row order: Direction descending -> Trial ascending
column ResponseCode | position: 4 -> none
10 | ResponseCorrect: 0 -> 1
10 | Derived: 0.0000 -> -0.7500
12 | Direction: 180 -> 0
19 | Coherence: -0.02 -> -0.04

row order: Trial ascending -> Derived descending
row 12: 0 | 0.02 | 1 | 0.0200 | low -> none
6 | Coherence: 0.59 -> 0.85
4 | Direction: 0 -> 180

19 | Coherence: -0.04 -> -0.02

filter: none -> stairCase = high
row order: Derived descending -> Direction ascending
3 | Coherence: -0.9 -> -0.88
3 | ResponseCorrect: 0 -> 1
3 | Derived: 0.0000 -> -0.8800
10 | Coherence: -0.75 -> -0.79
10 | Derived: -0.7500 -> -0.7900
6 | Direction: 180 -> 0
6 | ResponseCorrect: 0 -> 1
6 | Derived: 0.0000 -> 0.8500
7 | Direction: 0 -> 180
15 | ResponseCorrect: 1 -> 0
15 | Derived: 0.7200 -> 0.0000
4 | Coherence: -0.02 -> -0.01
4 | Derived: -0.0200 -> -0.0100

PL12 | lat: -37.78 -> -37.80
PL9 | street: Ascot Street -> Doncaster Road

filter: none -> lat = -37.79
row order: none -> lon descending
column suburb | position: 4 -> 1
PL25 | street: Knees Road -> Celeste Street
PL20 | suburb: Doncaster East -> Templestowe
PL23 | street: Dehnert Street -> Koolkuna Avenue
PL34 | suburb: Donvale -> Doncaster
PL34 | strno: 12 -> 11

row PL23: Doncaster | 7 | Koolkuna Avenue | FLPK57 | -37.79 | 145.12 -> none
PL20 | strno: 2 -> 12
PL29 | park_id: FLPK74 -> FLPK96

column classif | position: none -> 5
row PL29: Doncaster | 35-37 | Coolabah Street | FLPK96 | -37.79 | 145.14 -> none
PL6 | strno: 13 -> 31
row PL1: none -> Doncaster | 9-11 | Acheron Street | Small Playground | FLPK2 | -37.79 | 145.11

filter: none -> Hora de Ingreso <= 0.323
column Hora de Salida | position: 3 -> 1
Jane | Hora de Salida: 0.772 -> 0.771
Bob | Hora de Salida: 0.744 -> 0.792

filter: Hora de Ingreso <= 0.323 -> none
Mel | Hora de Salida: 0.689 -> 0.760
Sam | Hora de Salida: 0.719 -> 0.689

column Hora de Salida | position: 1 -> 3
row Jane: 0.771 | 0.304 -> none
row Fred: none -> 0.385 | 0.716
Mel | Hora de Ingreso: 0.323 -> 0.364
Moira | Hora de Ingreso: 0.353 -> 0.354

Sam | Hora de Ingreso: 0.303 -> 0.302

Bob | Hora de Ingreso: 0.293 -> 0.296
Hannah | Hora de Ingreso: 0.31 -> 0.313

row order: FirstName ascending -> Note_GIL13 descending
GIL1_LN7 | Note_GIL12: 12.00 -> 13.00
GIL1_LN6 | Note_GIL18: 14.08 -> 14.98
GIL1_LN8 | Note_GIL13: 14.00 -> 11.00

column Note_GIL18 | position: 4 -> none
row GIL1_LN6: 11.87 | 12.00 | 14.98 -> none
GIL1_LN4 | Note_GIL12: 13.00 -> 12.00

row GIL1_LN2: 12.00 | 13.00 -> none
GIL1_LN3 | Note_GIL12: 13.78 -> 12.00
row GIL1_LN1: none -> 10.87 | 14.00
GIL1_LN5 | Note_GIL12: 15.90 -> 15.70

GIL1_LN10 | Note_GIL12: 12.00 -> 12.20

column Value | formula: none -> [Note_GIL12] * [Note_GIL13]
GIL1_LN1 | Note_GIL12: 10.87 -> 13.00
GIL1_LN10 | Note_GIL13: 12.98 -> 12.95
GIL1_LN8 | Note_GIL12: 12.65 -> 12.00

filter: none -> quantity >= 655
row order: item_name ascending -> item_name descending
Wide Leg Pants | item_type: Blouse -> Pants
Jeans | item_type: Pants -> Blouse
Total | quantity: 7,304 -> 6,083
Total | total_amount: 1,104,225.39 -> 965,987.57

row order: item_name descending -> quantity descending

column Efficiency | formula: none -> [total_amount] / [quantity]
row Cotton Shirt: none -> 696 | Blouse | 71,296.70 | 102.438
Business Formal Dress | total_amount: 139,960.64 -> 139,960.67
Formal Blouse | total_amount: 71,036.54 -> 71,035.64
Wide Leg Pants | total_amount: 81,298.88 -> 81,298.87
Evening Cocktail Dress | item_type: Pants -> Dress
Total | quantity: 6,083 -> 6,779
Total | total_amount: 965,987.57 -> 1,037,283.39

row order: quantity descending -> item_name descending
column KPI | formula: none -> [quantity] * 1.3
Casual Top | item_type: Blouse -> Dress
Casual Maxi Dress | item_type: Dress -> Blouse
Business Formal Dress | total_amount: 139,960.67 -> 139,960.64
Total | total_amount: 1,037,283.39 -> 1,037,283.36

-- What the exercise asks --
Output the complete data verbatim.

-- Response --
row order: Direction descending -> Trial ascending
column ResponseCode | position: 4 -> none
10 | ResponseCorrect: 0 -> 1
10 | Derived: 0.0000 -> -0.7500
12 | Direction: 180 -> 0
19 | Coherence: -0.02 -> -0.04

row order: Trial ascending -> Derived descending
row 12: 0 | 0.02 | 1 | 0.0200 | low -> none
6 | Coherence: 0.59 -> 0.85
4 | Direction: 0 -> 180

19 | Coherence: -0.04 -> -0.02

filter: none -> stairCase = high
row order: Derived descending -> Direction ascending
3 | Coherence: -0.9 -> -0.88
3 | ResponseCorrect: 0 -> 1
3 | Derived: 0.0000 -> -0.8800
10 | Coherence: -0.75 -> -0.79
10 | Derived: -0.7500 -> -0.7900
6 | Direction: 180 -> 0
6 | ResponseCorrect: 0 -> 1
6 | Derived: 0.0000 -> 0.8500
7 | Direction: 0 -> 180
15 | ResponseCorrect: 1 -> 0
15 | Derived: 0.7200 -> 0.0000
4 | Coherence: -0.02 -> -0.01
4 | Derived: -0.0200 -> -0.0100

PL12 | lat: -37.78 -> -37.80
PL9 | street: Ascot Street -> Doncaster Road

filter: none -> lat = -37.79
row order: none -> lon descending
column suburb | position: 4 -> 1
PL25 | street: Knees Road -> Celeste Street
PL20 | suburb: Doncaster East -> Templestowe
PL23 | street: Dehnert Street -> Koolkuna Avenue
PL34 | suburb: Donvale -> Doncaster
PL34 | strno: 12 -> 11

row PL23: Doncaster | 7 | Koolkuna Avenue | FLPK57 | -37.79 | 145.12 -> none
PL20 | strno: 2 -> 12
PL29 | park_id: FLPK74 -> FLPK96

column classif | position: none -> 5
row PL29: Doncaster | 35-37 | Coolabah Street | FLPK96 | -37.79 | 145.14 -> none
PL6 | strno: 13 -> 31
row PL1: none -> Doncaster | 9-11 | Acheron Street | Small Playground | FLPK2 | -37.79 | 145.11

filter: none -> Hora de Ingreso <= 0.323
column Hora de Salida | position: 3 -> 1
Jane | Hora de Salida: 0.772 -> 0.771
Bob | Hora de Salida: 0.744 -> 0.792

filter: Hora de Ingreso <= 0.323 -> none
Mel | Hora de Salida: 0.689 -> 0.760
Sam | Hora de Salida: 0.719 -> 0.689

column Hora de Salida | position: 1 -> 3
row Jane: 0.771 | 0.304 -> none
row Fred: none -> 0.385 | 0.716
Mel | Hora de Ingreso: 0.323 -> 0.364
Moira | Hora de Ingreso: 0.353 -> 0.354

Sam | Hora de Ingreso: 0.303 -> 0.302

Bob | Hora de Ingreso: 0.293 -> 0.296
Hannah | Hora de Ingreso: 0.31 -> 0.313

row order: FirstName ascending -> Note_GIL13 descending
GIL1_LN7 | Note_GIL12: 12.00 -> 13.00
GIL1_LN6 | Note_GIL18: 14.08 -> 14.98
GIL1_LN8 | Note_GIL13: 14.00 -> 11.00

column Note_GIL18 | position: 4 -> none
row GIL1_LN6: 11.87 | 12.00 | 14.98 -> none
GIL1_LN4 | Note_GIL12: 13.00 -> 12.00

row GIL1_LN2: 12.00 | 13.00 -> none
GIL1_LN3 | Note_GIL12: 13.78 -> 12.00
row GIL1_LN1: none -> 10.87 | 14.00
GIL1_LN5 | Note_GIL12: 15.90 -> 15.70

GIL1_LN10 | Note_GIL12: 12.00 -> 12.20

column Value | formula: none -> [Note_GIL12] * [Note_GIL13]
GIL1_LN1 | Note_GIL12: 10.87 -> 13.00
GIL1_LN10 | Note_GIL13: 12.98 -> 12.95
GIL1_LN8 | Note_GIL12: 12.65 -> 12.00

filter: none -> quantity >= 655
row order: item_name ascending -> item_name descending
Wide Leg Pants | item_type: Blouse -> Pants
Jeans | item_type: Pants -> Blouse
Total | quantity: 7,304 -> 6,083
Total | total_amount: 1,104,225.39 -> 965,987.57

row order: item_name descending -> quantity descending

column Efficiency | formula: none -> [total_amount] / [quantity]
row Cotton Shirt: none -> 696 | Blouse | 71,296.70 | 102.438
Business Formal Dress | total_amount: 139,960.64 -> 139,960.67
Formal Blouse | total_amount: 71,036.54 -> 71,035.64
Wide Leg Pants | total_amount: 81,298.88 -> 81,298.87
Evening Cocktail Dress | item_type: Pants -> Dress
Total | quantity: 6,083 -> 6,779
Total | total_amount: 965,987.57 -> 1,037,283.39

row order: quantity descending -> item_name descending
column KPI | formula: none -> [quantity] * 1.3
Casual Top | item_type: Blouse -> Dress
Casual Maxi Dress | item_type: Dress -> Blouse
Business Formal Dress | total_amount: 139,960.67 -> 139,960.64
Total | total_amount: 1,037,283.39 -> 1,037,283.36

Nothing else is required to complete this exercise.